Initial User Stories

Spreadsheet organizes tasks, by priorty, to indicate deliverables for December, 2012.

Definitions

Operational Storage: Storage used for direct, active read/write access by research processes, the researcher and authorized collaborators (if any).
Secure (Secondary/Reliable/??) Storage: Storage for secure copies (snapshots) of active research materials.
Archival Storage: Storage of inactive research materials for archival purposes. Mostly read-only access (fixed content except for additions made by preservation and other archival processes). Access and disposition is based on policies provided by the researcher, institution, steward and curator. This may include access for subsequent active research processes (re-use) if permitted by policy.
File: A commonly used generic term for a digital storage unit. Most commonly a file in a computer's file system accessed through a directory path. Note that this term is very context sensitive in its use. We need to be clear about RDB aka databases. DWD
Collection: A group of digital storage units and/or other collections. The collection provides a means to record the structure of the units of storage and later for recording additional relationships for integrity and archival purposes.
Data Set: There is no commonly accepted definition but, notionally, this is a grouping of data records, often observations, that constitutes a well bounded unit of research data. Common process on data sets include:
- creating derived data sets (generally using some form of transformation)
- subsetting (an extraction of a portion of a data set) We need to be clearer, a subset of materials or a subset of a data set.
- feature identification (looking for artifacts of interest within a data set)
- correlation (creating linkage inside or between data sets)
Related Documentation: Any information related to the research that is not classified as a data set but is part of the research process including presentation or publication of it.
Research Materials: The whole of the documentation regarding a unit of research including both data sets and related documentation. May be born digital or be surrogates of physical items.
Unit of Research: An active body of work as defined by the researcher often related to a project or unit of funding. Note that the older research materials may remain in the possession of the researcher but has become fixed.
Data (Information) Life Cycle: The phases of the research materials life cycle from authoring (creation) through archival and disposition. For simplification in this project we may consider the following:
- active - New materials are still being added to the unit of research
- snapshot - A snapshot copy of active data has been made into secure storage
- inactive - New materials are no longer being added to the unit of research ( research data is fixed/static, archivist may be adding descriptive info)
- (Need a description of the transitions between these states)

Product Owners

Researcher / PI (Monthly User)
1. Research Assistant (Daily User) [DSPINT:an actor who performs tasks for the Researcher]
Curator (Quarterly User) Consider this actor as both an archive admin and data manager?
DTR Admin (Once, except for unfortunate midnight alerts): I am treating this person as a system/service/IT admin?

User Stories

As a Research Assistant (Daily User) I would like to..

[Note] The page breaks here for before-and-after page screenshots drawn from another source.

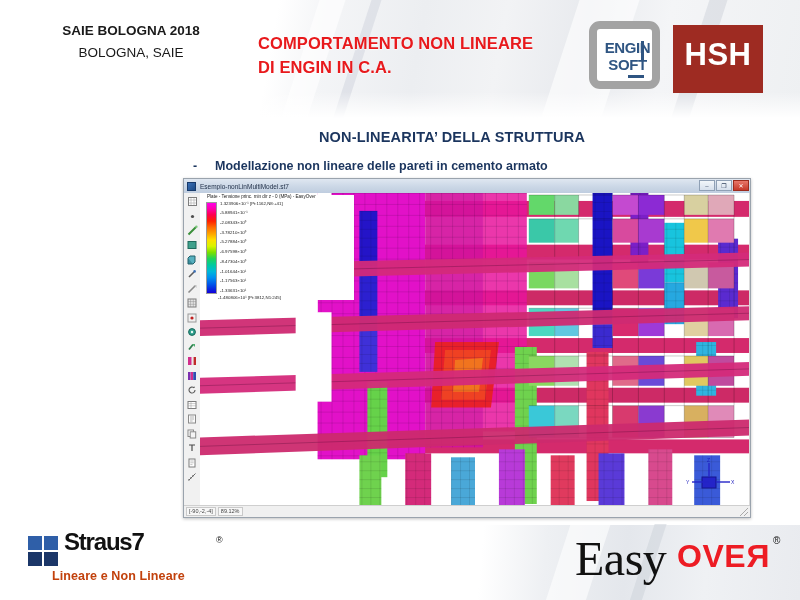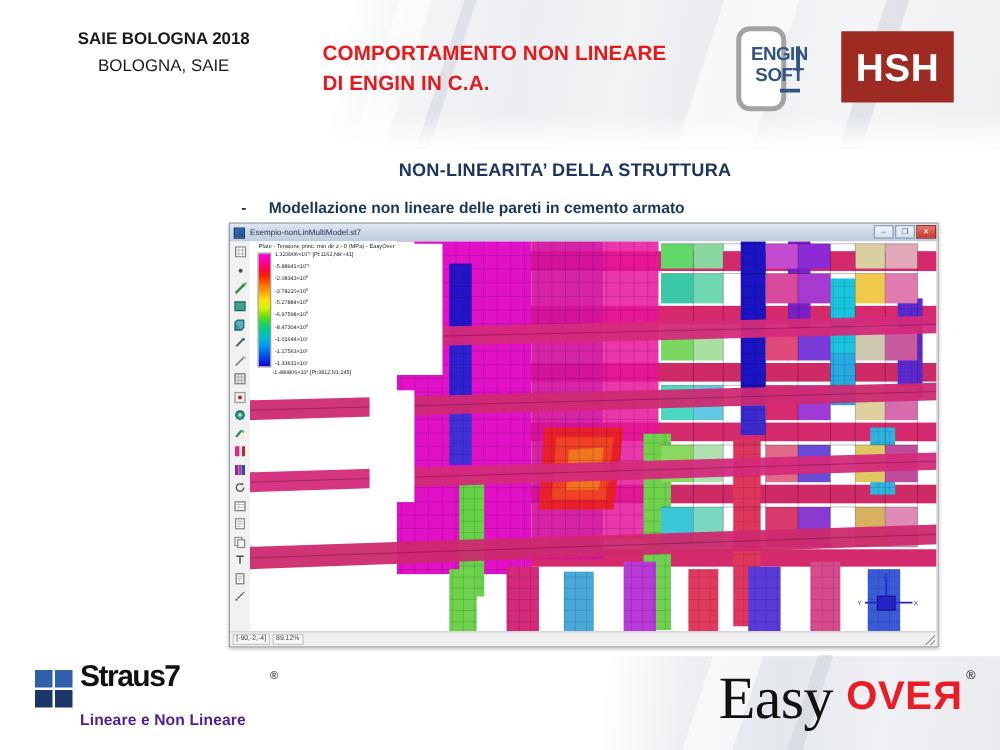--- a/index.html
+++ b/index.html
@@ -51,35 +51,35 @@
   
   .main-title{
     position:absolute;left:258px;top:31px;width:322px;
     text-align:left;color:#e8191c;font-weight:bold;
     font-size:16.5px;line-height:24px;letter-spacing:.1px;
     text-shadow:0 1px 1px rgba(255,255,255,.8);
   }
 
   
   .enginsoft{
-    position:absolute;left:589px;top:21px;width:40px;height:68px;
-    border:4px solid #a3a3a3;border-radius:11px;background:#ffffff;
+    position:absolute;left:589px;top:21px;width:71px;height:68px;
+    border:8px solid #a3a3a3;border-radius:11px;background:#ffffff;
     box-sizing:border-box;
   }
   .enginsoft .txt{
     position:absolute;left:0;top:11px;width:61px;text-align:center;
     color:#2f5582;font-weight:bold;font-size:15px;line-height:16.5px;
     letter-spacing:-.4px;
   }
   .enginsoft .bar1{position:absolute;left:44px;top:12px;width:3px;height:20px;background:#2f5582;}
   .enginsoft .bar2{position:absolute;left:31px;top:46px;width:16px;height:3px;background:#2f5582;}
 
   
   .hsh{
-    position:absolute;left:673px;top:25px;width:90px;height:57px;
+    position:absolute;left:673px;top:25px;width:90px;height:68px;
     background:#9e2b22;
   }
   .hsh .txt{
     position:absolute;left:0;top:10px;width:90px;text-align:center;
     color:#ffffff;font-weight:bold;font-size:31px;line-height:40px;
     letter-spacing:.5px;font-family:"Liberation Sans",sans-serif;
   }
 
   
   .sec-title{
@@ -109,22 +109,22 @@
   .straus7 .c-rb{left:16px;top:16px;background:#1b3668;}
   .straus7 .word{
     position:absolute;left:36px;top:-3px;
     font-family:"Liberation Sans",sans-serif;font-weight:bold;
     font-size:24px;color:#111111;letter-spacing:-1.2px;
   }
   .straus7 .reg{
     position:absolute;left:188px;top:4px;font-size:9px;color:#111;
   }
   .straus7 .sub{
-    position:absolute;left:36px;top:38px;
-    font-size:12.5px;font-weight:bold;color:#4c1d95;letter-spacing:.1px;
+    position:absolute;left:24px;top:38px;
+    font-size:12.5px;font-weight:bold;color:#c2410c;letter-spacing:.1px;
   }
 
   
   .easyover{position:absolute;left:575px;top:533px;width:210px;height:48px;}
   .easyover .easy{
     position:absolute;left:0;top:-2px;
     font-family:"Liberation Serif",serif;font-size:48px;color:#111111;
     letter-spacing:-.5px;
   }
   .easyover .over{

establish a set of credentials (profiile) with the service associated with an account
login
set up automated, periodic (daily?/hourly?) synchronization service for research materials (data sets and related documents) in digital form
1. between one or more operational research stores
2. to one or more "secure" snapshot stores
3. with little setup or maintenance effort on my part (the service “Watches the Directory” for me)
determine that the system is operating correctly via a regular notification or other access to the synchronization status (know what the jobs are and if they happened)
make new collections from parts of existing collections
search and extract subsets of data from existing data (from local?)
- for example, pull tabular data into excel or pull observation dates into a web page
locate past data by date, source device, name, person. Why just "past" DWD
install / develop / utilize interfaces from instruments or software to capture data, and the operational settings in use. N.B. look at existing workflows from Taverna and Kepler, etc.
have the encryption/decryption of data handled completely by DTR
restore my data to my operational storage quickly upon request
capture information about my data including the original storage structure but also additional data such as who, when and where it was created or modified
keep versions of the data when chosen as an option also with who, when and where is was modified
to easily create a template for the directory layout of my storage indicating the kinds of data kept in each directory
have the system keep information about the data that is implied or stated about the directory structure
permit description to be added to any kind of data or storage structure manually or capturing parts of my operational research infrastructure
1. be able to augment metadata via a web interface
2. permit my collaborators or myself to add notes to the data or structure
provide controlled access to my collaborators including versions or modifications
designate when and under what terms operational data is moved to an archival status
easily run services of my choice over the data to aid in search, correlation, subsetting or analysis
easily share DuraCloud services with my collaborators under access control specified by researcher.
visualize my data in ways that are useful and interesting to me (including relationships among data)
1. Install visualizers to support this.
use tools that will transform my data
export subsets of my data to a VRE
integrate my data with a VRE
integrate my data with my workflow system (inputs and outputs)
integrate with my Electronic Lab Notebook
bit integrity assurance It may be a bit more that that in that the integrity of the structure of the materials as a whole is significant. DWD## be assured my data has not been corrupted (authentic)
1. compare my operational data storage with my secure storage to determine if there are any discrepancies between the two
2. search to find items of of interest to me either for ensuring that my data is intact or to locate items that may be of operational interest Why is this different that the Research Assistants version. DWD

As a Researcher (PI / Data Owner) I would like to...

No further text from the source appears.